Right from the off, you're thrown into a fantasy landscape that looks to be ripped straight from the cover of a dollar-store novel—except rendered in all the gorgeous Unreal Engine 5 loveliness you could hope for—and are immediately tasked with stomping all over it.
Well, map by map, I mean. While The Living Lands are vast, they've been broken up into sizable chunks, each with a huge amount of variation. There are cave networks, sprawling fields, dwarven mountain complexes, and hidden temples. Places you want to get lost in, divided into sections that feel charmingly old-school in their implementation.
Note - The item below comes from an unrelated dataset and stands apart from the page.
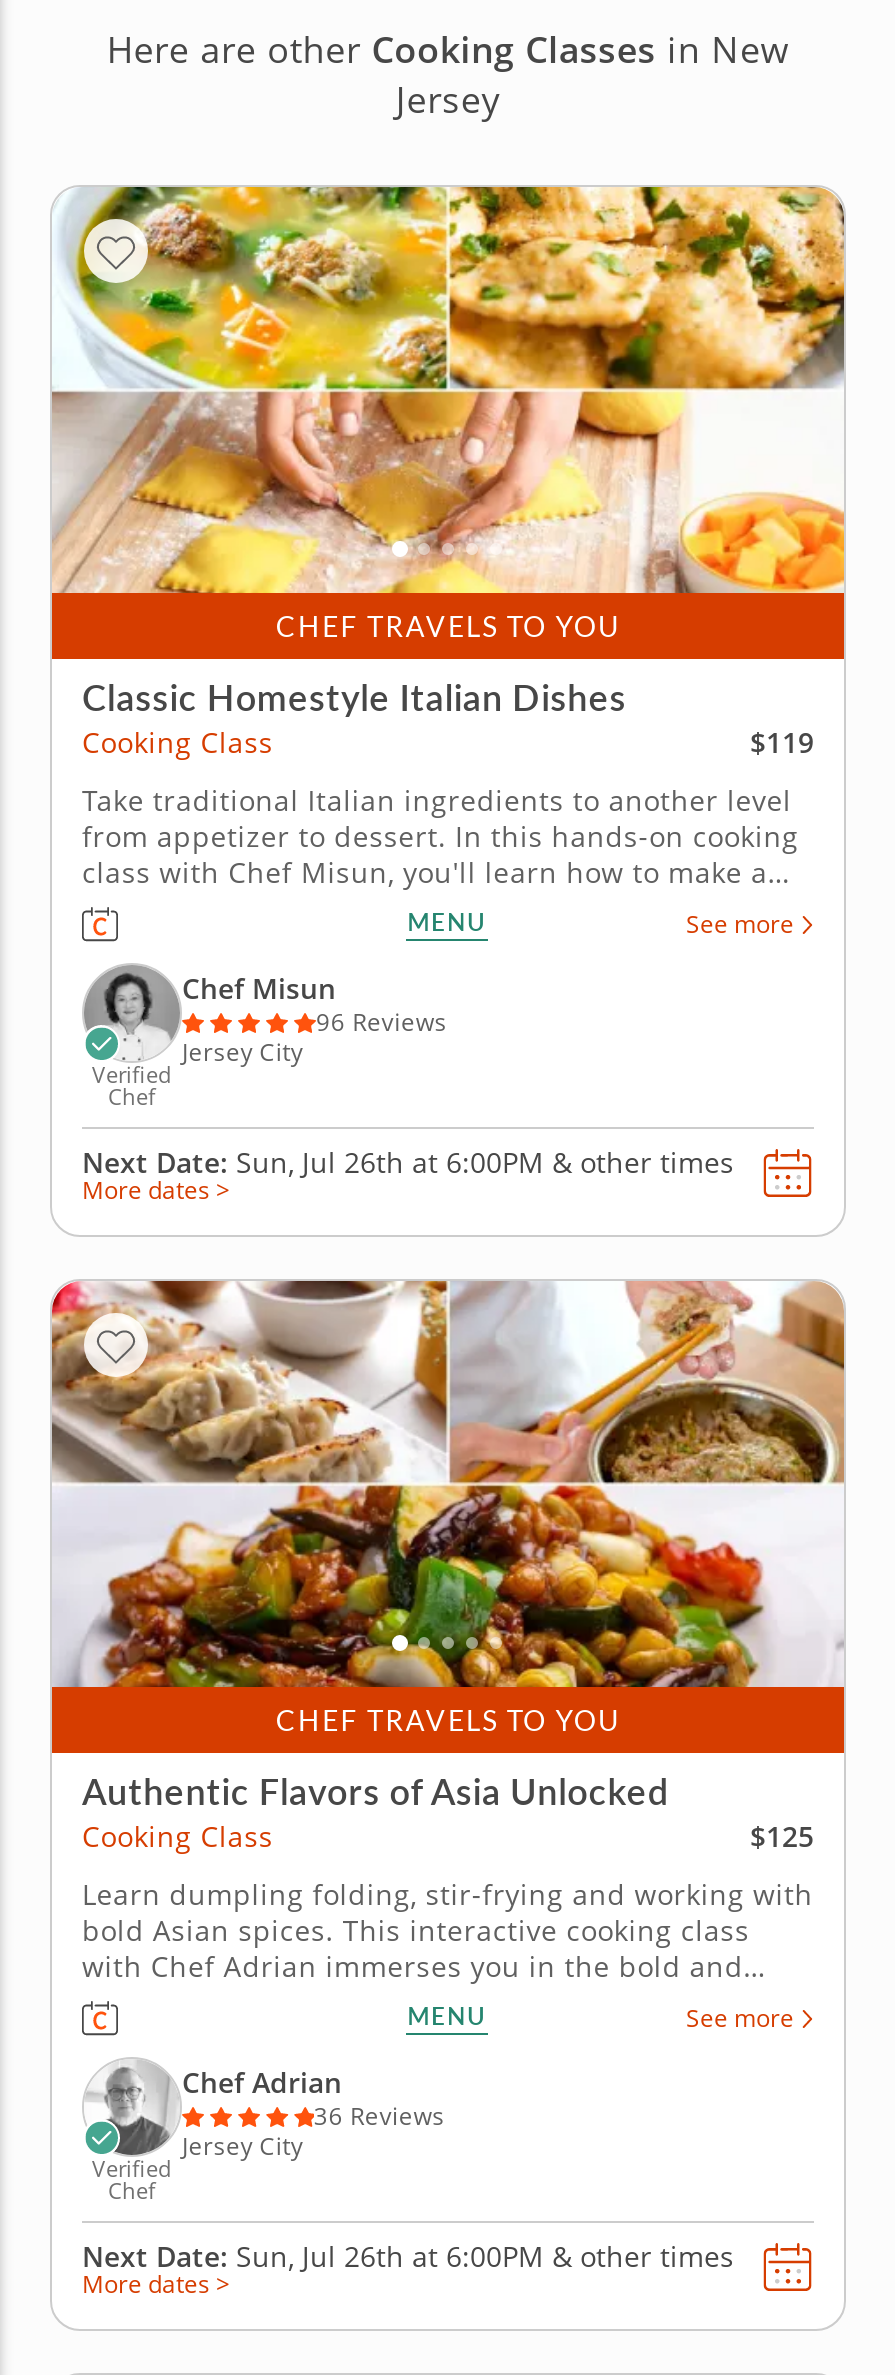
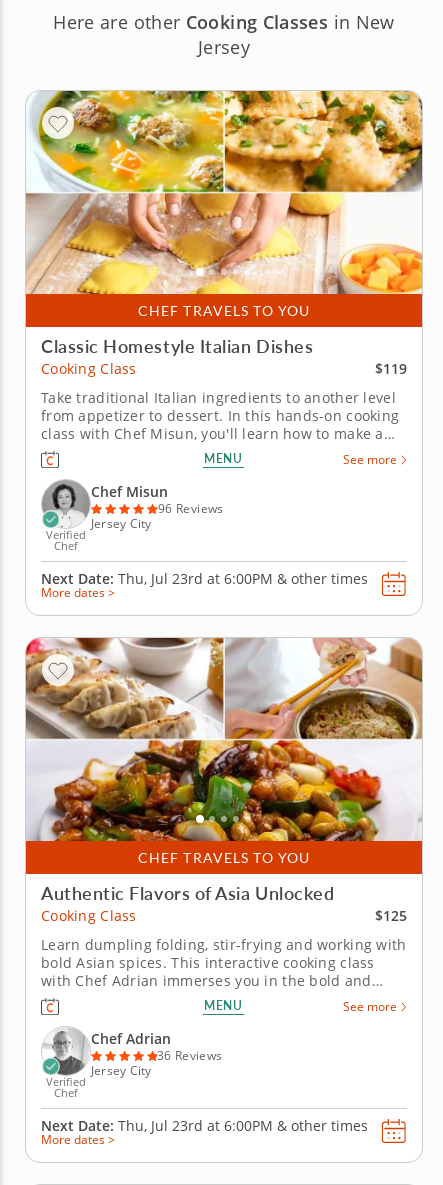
[82,1143,734,1181] Next Date: Sun, Jul 26th at 6:00PM & other times -> [41,569,368,588] Next Date: Thu, Jul 23rd at 6:00PM & other times
[82,2237,734,2275] Next Date: Sun, Jul 26th at 6:00PM & other times -> [41,1116,368,1135] Next Date: Thu, Jul 23rd at 6:00PM & other times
Avowed is an odd creature—somehow managing to feel both cutting-edge, yet stuck in the past.
The gameplay loop looks like this: You make your way to a hub town, pick up quests from Artus the Helmet-shiner, Barry the Fishman, and Sally the Goblet-collector, run off into the wilderness, and come back with quest items, loot, and some hints as to what's going on with this fungus-plague that everyone's so worried about. Occasionally, Artus, Barry, and Sally have dialogue options to consider, most of which lead to what feels like the same eventual result.
As you can probably tell, I can't remember the name of a single character. Also, this is the same loop you were probably enjoying in open world RPGs circa 2005. It's so far away from being revolutionary or genre-pushing that, at points, it feels like a game that's been trapped in amber and polished in 2025 for others to enjoy.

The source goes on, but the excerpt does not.